Cependant, un nouveau report au-delà de juin 2010 semble exclu. Le succès de la réparation en cours sur le réacteur canadien est donc cardinal. En attendant, les hôpitaux européens gèrent la pénurie " en économisant la ressource, c'est-à-dire en regroupant les rendez-vous de certains patients", dit M. Dujardin. "Aux Etats-Unis, on commence à utiliser des substituts comme le talium, qui produisent des images de moins bonne qualité et qui ont une durée de vie plus longue, donc des effets secondaires plus importants, ajoute-t-il. Le principal problème est que le modèle économique de cette activité n'est pas viable."
Le système actuel repose en effet sur des réacteurs nucléaires très coûteux, financés dans les années 1960 par les puissances publiques à des fins de recherche. Pierres angulaires du système, ces installations sont aujourd'hui en fin de vie, et les financements pour construire leurs successeurs sont difficiles à trouver, dit en substance M. Dujardin.

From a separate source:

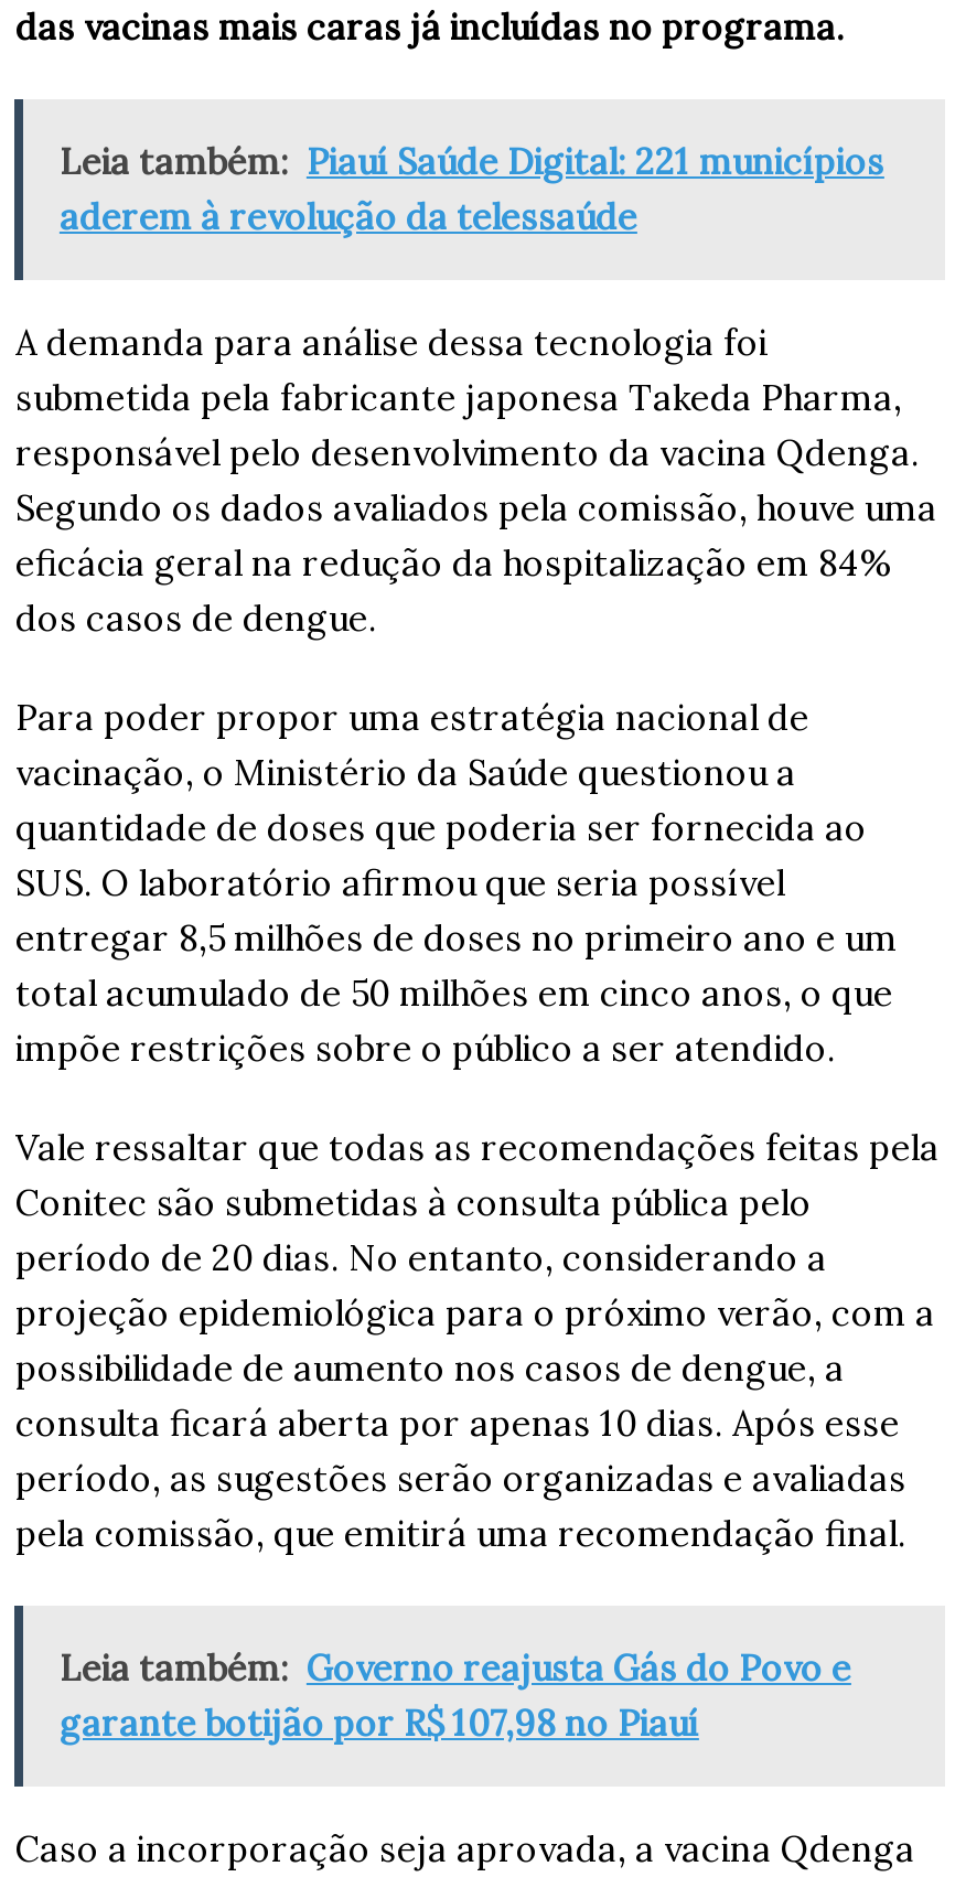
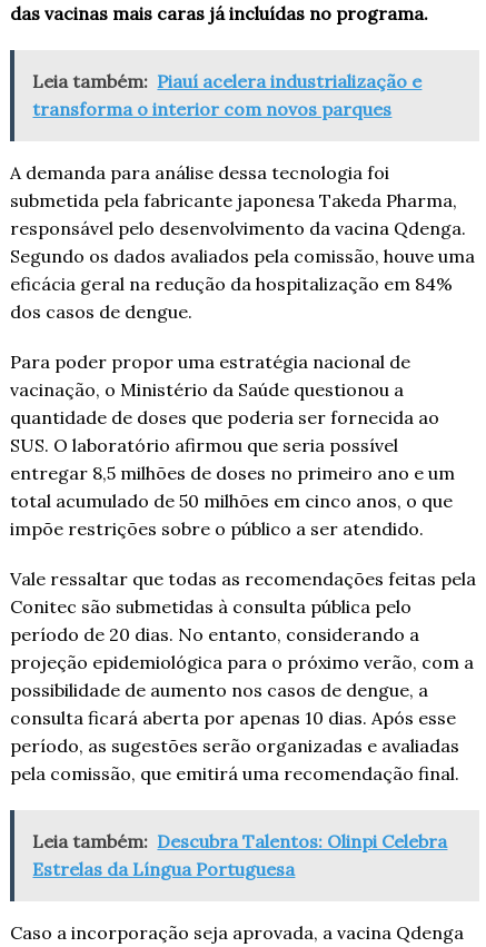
[59,140,884,239] Leia também: Piauí Saúde Digital: 221 municípios | aderem à revolução da telessaúde -> [33,70,422,121] Leia também: Piauí acelera industrialização e | transforma o interior com novos parques
[59,1646,851,1745] Leia também: Governo reajusta Gás do Povo e | garante botijão por R$ 107,98 no Piauí -> [33,830,448,881] Leia também: Descubra Talentos: Olinpi Celebra | Estrelas da Língua Portuguesa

Dans les prochaines années, aucun scénario de retour à la normale n'est envisageable. "On devrait s'acheminer vers une production mondiale réduite de moitié par rapport à 2007 (dernière année avant la crise), estime M. Alberman. On pourra gérer cette pénurie en réorganisant les hôpitaux mais aussi, peut-être, en développant des caméras plus sensibles qui nécessitent moins de radioactivité pour fonctionner."